Габиш продолжал созерцать свой нос, массируя его пальцем, то приближая свое обрюзгшее лицо вплотную к зеркалу, то отодвигаясь. Вошел Гюберт.
— Садитесь, Хомяков. Что вы стоите? — спросил он.
Тогда повернулся и невозмутимый Габиш, поздоровался со мной, грузно опустился на диван.
— Ви готов, господин Хомякоф? — спросил он.
— Да, вполне.
— Вопросы есть?
— Нет, мне все ясно.
Габиш помолчал. С брезгливой миной, выпятив губы, он усердно счищал ногтем мизинца со своих брюк какое-то пятнышко. Покончив с ним и погладив колени, он продолжал:
— Ви свой люди помнит?
Я кивнул утвердительно.
— Пожалуйста, рассказывайт о них, — предложил Габиш.

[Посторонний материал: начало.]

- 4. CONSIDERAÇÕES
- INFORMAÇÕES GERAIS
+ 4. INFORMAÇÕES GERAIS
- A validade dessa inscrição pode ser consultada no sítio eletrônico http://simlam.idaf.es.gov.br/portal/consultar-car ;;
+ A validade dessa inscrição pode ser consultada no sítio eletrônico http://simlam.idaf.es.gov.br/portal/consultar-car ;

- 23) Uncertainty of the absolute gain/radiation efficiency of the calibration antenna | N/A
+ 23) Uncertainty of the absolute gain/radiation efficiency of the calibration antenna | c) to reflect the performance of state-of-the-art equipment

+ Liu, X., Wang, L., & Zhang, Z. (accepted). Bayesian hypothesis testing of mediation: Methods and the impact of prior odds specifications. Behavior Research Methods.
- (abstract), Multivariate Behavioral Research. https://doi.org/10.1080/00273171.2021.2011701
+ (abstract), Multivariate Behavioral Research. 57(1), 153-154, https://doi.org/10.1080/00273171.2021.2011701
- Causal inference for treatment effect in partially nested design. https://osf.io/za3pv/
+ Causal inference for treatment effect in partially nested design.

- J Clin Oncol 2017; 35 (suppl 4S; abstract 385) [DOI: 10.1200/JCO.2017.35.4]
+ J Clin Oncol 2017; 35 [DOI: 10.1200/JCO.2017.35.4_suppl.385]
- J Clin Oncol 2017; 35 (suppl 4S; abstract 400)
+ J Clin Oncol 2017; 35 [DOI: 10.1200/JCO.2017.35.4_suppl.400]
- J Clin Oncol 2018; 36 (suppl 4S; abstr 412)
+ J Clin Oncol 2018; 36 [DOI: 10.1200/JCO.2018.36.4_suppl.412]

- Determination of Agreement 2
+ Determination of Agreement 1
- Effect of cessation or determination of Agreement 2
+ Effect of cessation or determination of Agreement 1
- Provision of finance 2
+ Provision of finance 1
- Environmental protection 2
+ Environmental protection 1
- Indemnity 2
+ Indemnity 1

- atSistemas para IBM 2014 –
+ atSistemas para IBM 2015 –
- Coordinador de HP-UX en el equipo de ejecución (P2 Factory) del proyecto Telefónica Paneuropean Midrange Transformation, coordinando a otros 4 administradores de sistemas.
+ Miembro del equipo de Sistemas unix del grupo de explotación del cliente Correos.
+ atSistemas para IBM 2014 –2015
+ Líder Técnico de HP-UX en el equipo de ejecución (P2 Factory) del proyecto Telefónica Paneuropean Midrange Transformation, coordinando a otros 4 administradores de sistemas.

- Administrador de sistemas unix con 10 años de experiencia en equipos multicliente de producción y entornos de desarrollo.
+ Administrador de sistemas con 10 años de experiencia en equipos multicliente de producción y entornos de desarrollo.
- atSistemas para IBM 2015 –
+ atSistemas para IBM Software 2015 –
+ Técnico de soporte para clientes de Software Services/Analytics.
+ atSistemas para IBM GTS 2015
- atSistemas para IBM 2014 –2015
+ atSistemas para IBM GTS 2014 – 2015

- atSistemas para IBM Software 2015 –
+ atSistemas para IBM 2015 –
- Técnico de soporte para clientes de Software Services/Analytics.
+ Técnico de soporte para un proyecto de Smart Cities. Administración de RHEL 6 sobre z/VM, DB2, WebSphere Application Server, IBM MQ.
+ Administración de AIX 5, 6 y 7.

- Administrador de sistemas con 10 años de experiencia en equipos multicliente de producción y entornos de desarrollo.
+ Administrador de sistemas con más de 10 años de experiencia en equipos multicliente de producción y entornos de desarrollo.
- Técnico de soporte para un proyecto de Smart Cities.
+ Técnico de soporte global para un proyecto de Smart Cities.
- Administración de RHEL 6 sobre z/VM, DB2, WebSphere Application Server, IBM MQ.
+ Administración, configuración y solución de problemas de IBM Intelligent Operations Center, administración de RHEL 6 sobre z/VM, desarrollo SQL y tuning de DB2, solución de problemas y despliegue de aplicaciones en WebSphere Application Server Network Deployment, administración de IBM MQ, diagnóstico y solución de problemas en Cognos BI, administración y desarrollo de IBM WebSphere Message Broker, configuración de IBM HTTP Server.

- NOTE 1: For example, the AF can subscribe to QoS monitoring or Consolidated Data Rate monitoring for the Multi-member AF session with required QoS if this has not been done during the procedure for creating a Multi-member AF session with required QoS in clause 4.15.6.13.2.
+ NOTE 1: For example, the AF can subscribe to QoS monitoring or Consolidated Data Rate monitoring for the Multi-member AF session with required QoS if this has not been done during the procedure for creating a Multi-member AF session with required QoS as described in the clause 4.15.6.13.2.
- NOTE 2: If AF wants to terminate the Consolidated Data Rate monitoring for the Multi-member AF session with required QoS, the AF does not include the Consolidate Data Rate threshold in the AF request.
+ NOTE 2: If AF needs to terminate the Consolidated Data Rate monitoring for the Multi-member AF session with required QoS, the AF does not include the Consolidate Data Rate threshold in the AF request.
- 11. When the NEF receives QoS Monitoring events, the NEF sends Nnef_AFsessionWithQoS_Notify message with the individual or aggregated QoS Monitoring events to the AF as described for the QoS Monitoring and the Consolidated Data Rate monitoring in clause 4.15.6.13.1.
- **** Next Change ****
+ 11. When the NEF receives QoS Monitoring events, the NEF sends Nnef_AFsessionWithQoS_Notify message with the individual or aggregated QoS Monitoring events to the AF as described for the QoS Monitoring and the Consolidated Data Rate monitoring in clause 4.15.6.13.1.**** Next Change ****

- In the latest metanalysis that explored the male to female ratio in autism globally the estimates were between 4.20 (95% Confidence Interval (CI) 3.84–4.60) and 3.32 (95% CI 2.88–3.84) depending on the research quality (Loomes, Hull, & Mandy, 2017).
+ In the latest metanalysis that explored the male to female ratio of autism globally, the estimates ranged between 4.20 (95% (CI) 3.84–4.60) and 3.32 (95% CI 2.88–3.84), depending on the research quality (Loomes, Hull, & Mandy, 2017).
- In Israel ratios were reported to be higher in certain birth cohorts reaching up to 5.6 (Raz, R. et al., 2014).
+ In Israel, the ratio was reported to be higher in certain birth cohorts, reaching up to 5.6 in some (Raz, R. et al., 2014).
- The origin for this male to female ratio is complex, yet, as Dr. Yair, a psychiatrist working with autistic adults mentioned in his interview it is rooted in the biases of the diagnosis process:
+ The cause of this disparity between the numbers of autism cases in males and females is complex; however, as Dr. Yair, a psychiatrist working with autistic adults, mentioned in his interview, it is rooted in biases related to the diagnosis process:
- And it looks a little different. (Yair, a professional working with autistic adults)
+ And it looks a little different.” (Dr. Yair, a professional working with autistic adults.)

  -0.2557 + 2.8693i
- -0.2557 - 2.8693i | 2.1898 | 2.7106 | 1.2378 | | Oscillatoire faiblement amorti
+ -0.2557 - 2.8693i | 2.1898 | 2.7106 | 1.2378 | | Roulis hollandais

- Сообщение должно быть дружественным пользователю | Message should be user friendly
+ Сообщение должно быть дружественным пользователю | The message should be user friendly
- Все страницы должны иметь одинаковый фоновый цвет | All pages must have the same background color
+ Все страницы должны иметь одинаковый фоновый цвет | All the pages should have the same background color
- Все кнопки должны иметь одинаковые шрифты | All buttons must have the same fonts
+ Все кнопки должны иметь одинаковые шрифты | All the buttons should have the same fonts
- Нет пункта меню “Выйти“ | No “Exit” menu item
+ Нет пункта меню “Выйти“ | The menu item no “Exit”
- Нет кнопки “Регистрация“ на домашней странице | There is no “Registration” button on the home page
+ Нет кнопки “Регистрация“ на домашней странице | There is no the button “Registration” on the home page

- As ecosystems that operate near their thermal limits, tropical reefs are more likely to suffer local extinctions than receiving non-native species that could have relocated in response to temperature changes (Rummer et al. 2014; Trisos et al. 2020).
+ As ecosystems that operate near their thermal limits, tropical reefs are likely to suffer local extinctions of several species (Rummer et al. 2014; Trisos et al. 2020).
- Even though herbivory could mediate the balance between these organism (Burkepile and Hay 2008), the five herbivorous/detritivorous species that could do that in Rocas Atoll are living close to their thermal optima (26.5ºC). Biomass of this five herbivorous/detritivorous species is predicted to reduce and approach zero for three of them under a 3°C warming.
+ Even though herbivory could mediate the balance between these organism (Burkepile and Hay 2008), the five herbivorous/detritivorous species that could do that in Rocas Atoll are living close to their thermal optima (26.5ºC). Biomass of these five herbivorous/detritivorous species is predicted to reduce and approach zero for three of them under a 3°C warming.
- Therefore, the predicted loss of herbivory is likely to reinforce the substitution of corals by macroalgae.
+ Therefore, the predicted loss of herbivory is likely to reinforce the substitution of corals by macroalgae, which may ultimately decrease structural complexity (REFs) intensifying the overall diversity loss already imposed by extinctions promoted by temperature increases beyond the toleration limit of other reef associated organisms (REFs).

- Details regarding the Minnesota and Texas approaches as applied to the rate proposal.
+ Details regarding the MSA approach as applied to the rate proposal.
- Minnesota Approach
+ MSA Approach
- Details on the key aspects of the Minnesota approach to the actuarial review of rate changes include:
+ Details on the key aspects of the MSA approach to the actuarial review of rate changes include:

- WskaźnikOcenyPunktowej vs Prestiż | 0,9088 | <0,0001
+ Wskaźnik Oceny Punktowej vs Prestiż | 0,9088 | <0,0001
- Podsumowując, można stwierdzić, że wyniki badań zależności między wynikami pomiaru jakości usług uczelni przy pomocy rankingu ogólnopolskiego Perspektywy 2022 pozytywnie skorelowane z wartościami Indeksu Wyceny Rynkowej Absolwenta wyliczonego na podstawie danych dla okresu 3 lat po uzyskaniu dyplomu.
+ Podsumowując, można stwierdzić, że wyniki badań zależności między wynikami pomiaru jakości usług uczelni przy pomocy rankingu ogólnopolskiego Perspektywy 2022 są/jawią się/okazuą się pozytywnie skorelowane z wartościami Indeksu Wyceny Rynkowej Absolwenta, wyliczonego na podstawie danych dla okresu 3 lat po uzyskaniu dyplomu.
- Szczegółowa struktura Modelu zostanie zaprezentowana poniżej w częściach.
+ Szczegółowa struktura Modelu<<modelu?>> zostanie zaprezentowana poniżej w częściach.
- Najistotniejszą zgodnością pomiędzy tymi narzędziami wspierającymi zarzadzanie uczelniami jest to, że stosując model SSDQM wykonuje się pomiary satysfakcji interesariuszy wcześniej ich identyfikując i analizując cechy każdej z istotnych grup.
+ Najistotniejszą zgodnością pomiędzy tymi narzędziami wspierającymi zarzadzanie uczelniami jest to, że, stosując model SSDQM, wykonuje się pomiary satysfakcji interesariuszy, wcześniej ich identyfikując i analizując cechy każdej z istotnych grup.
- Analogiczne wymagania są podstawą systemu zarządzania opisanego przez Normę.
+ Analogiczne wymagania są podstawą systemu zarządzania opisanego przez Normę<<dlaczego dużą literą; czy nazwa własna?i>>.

Я перечислил шестерых агентов по имени, отчеству и фамилии, назвал адреса и пароли, сказал, где и кем каждый из них работает.
— Очшень карашо, — одобрил Габиш. — Что есть тут, — он постучал себя пальцем по лбу, — никто не может знать. Это есть фундаментально, а всякий записка бывайт плохой конец.
Гюберт подошел к начальнику и подал ему листок бумаги. Габиш отдалил его от себя на вытянутую руку, как это делают дальнозоркие люди, прочел и, задержав на мне дольше обычного свои бесцветные глаза, проговорил:
— Ми теперь знайт и говорит вам, что ваш жена и дочь жив и здоров. Ви уехал, долго гуляйт, и они немножко волнуются. Ви должны быть рад это слышать!
Я ответил, что меня, конечно, радует это сообщение, как и всякого, имеющего семью, и что я рад буду поддержать их существование в эти тяжелые времена выданными мне деньгами.